The series features Chief Inspector Sven Thorén, his sidekick Leonard Bergström and the journalist Olle Lyck. The books are solid police procedurals, and the journalist has quite a lot in common with our thirsty friend, Harry Hole. Lyck is so through-and-through alcoholic that he checks his pulse perpetually to be sure he is still alive!

The first book, Murder, Murder! is about a man who was convicted of murder, served his sentence and returned to society, determined to kill the woman who had cost him so many years of his life. But for some reason he sends a letter to the Stockholm police force to warn them about his intentions. A race between ´criminal´ and police can begin.

Swedish crime in the best tradition, all with solid plots, but probably forgotten by most readers, and never translated into English.

P for Palmström.
Ugens forfatter for Kerries alfabet-meme er Uno Palmström. Han er formodentlig en af Sveriges mindre kendte forfattere. Han døde i 2003, efter at have fået udgivet ti krimier, seks for voksne og fire for teenagers. De fleste af dem blev udgivet i Danmark i 1980erne. Jeg opdagede dem via biblioteket, og har senere købt tre af dem brugt.

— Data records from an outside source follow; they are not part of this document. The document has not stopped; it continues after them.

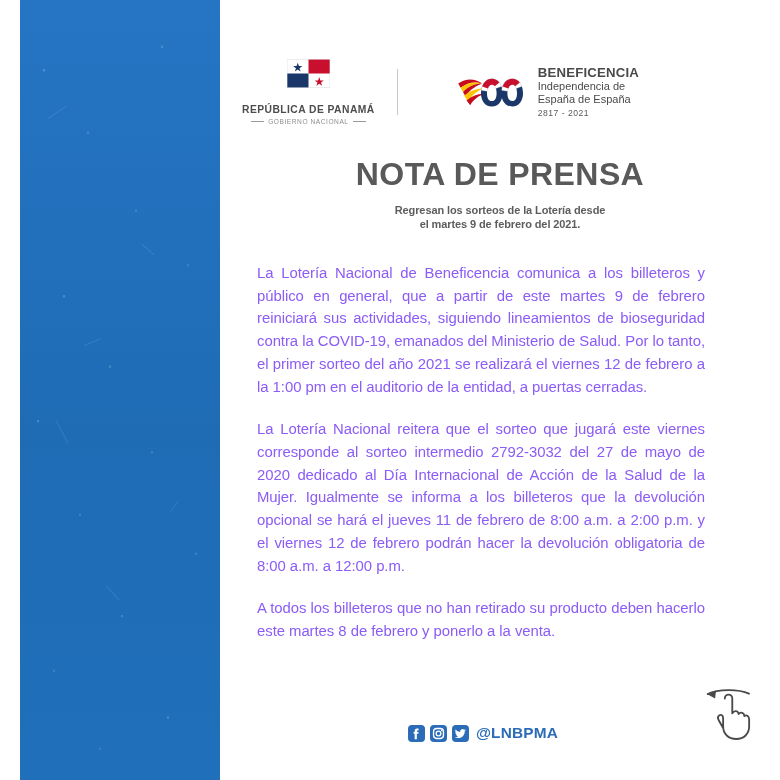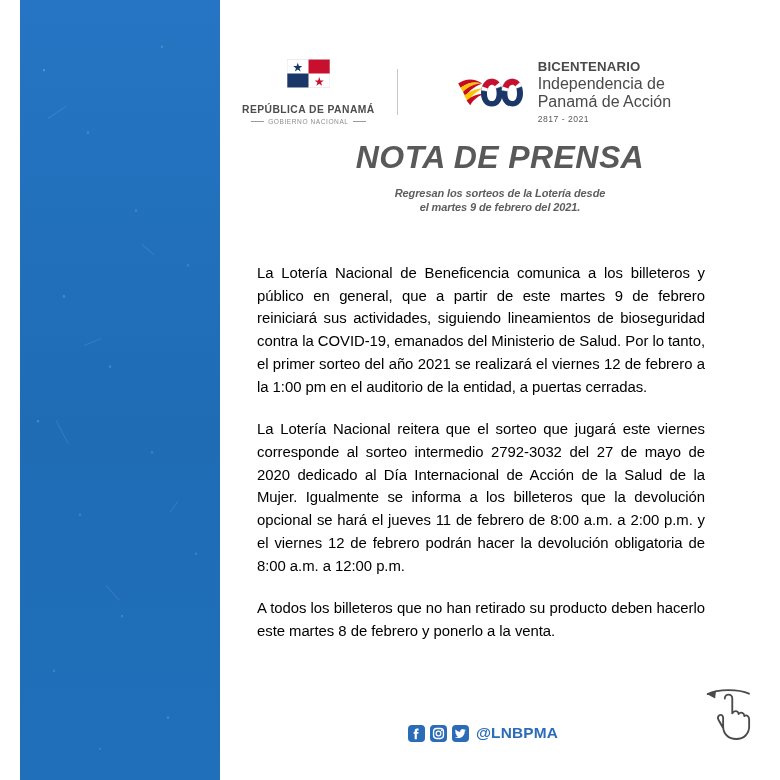--- a/index.html
+++ b/index.html
@@ -288,7 +288,7 @@
         <path d="M92 18 C84 18 78.6 23.6 76 31 L85.6 34 C87.2 30 89.2 28 92 28 C94 28 95.6 28.8 97 30.4 L104.6 24 C101.4 20.2 97.2 18 92 18 Z" fill="#c8102e"></path>
       </svg>
       <div class="bicent-text">
-        <div class="bicent-title">BICENTENARIO</div>
+        <div class="bicent-title">BENEFICENCIA</div>
         <div class="bicent-l2">Independencia de</div>
         <div class="bicent-l3">Panamá de Acción</div>
         <div class="bicent-years">2817 - 2021</div>

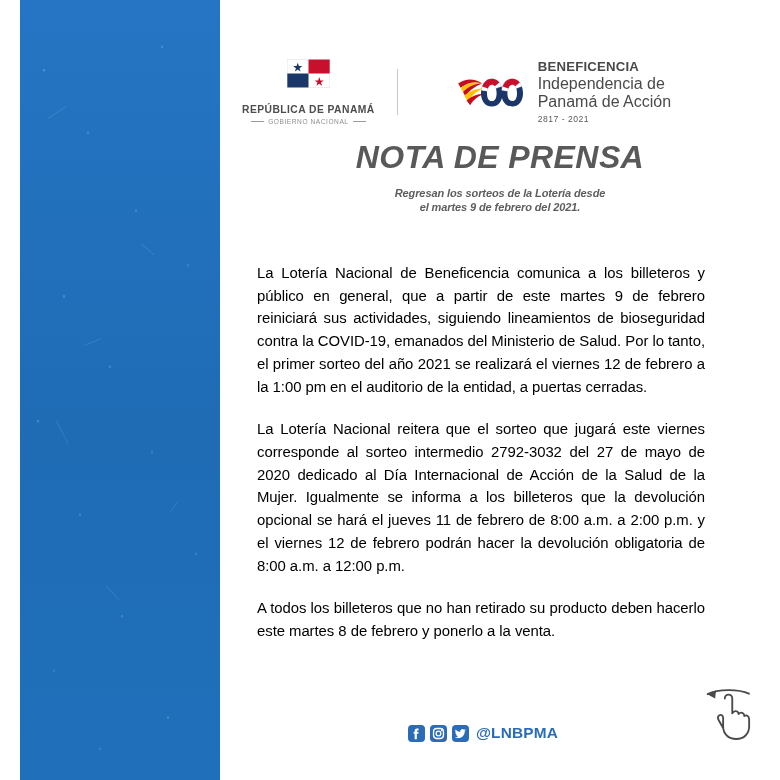--- a/index.html
+++ b/index.html
@@ -145,7 +145,7 @@
     color: #4a4a4a;
   }
   .bicent-l2, .bicent-l3 {
-    font-size: 16px;
+    font-size: 11px;
     color: #4a4a4a;
   }
   .bicent-years {

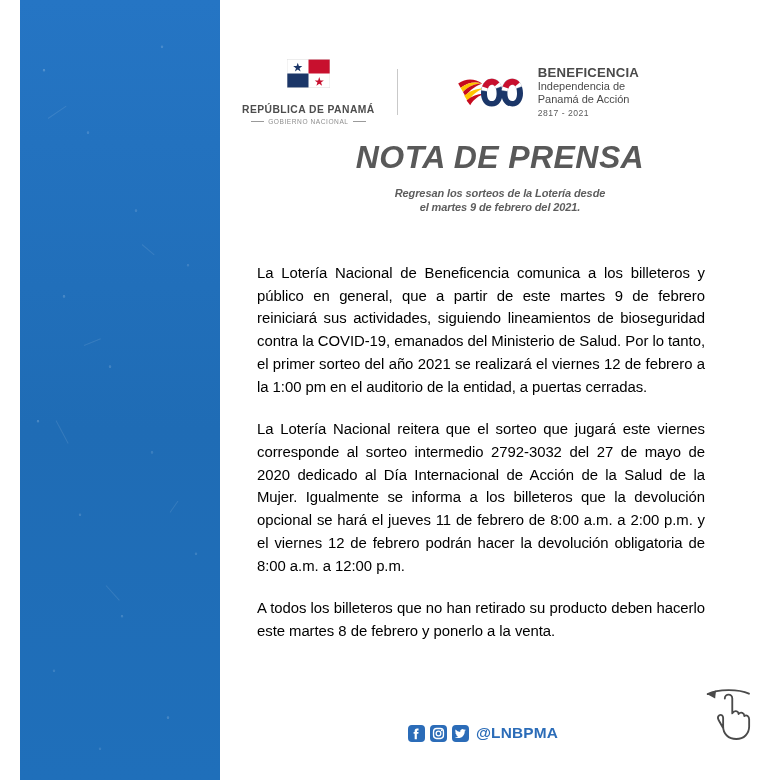--- a/index.html
+++ b/index.html
@@ -290,7 +290,7 @@
       <div class="bicent-text">
         <div class="bicent-title">BENEFICENCIA</div>
         <div class="bicent-l2">Independencia de</div>
-        <div class="bicent-l3">Panamá de Acción</div>
+        <div class="bicent-l3">España de España</div>
         <div class="bicent-years">2817 - 2021</div>
       </div>
     </div>

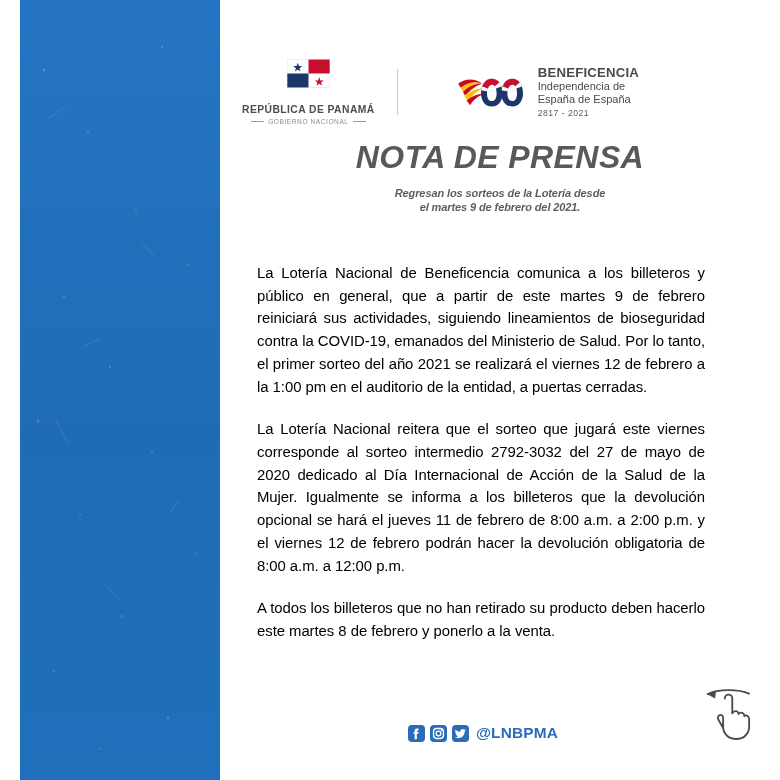--- a/index.html
+++ b/index.html
@@ -159,10 +159,9 @@
   #headline-block {
     position: absolute;
     left: 0;
-    top: 140px;
+    top: 157px;
     width: 560px;
     text-align: center;
-    font-style: italic;
   }
   #main-title {
     font-size: 32px;

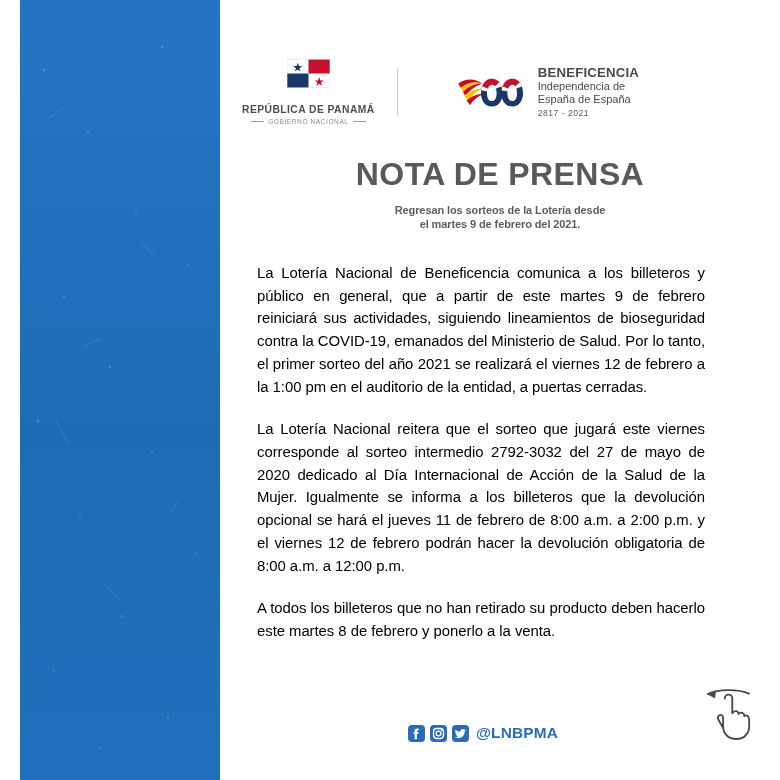--- a/index.html
+++ b/index.html
@@ -190,7 +190,7 @@
   .para {
     font-size: 14.9px;
     line-height: 1.525;
-    color: #000000;
+    color: #8b5cf6;
     text-align: justify;
     text-justify: inter-word;
     margin: 0 0 20px 0;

Hovedpersonerne i serien er kriminalkommissær Sven Thorén, hans faste makker Leonard Bergström, og journalisten Olle Lyck. Bøgerne er udmærkede politikrimier, og Olle Lyck har en hel del til fælles med vores tørstige ven, Harry Hole. Lyck er så gennemalkoholiseret, at han hele tiden må tjekke sin puls for at sikre sig, han stadig er i live!

Den første bog, Morder, morder! handler om en mand som blev dømt for mord, afsonede sin straf og vendte tilbage til samfundet, fast besluttet på at dræbe den kvinde, som har kostet ham så mange år af hans liv. Men af en eller anden grund sender han et brev til politiet i Stockholm for at advare dem om sine hensigter. Et kapløb mellem ´forbryder´ og politi kan begynde.

Svensk krimi af den bedste slags, alle med solide plots, men formodentlig glemt af de fleste. Eller husker du Palmström?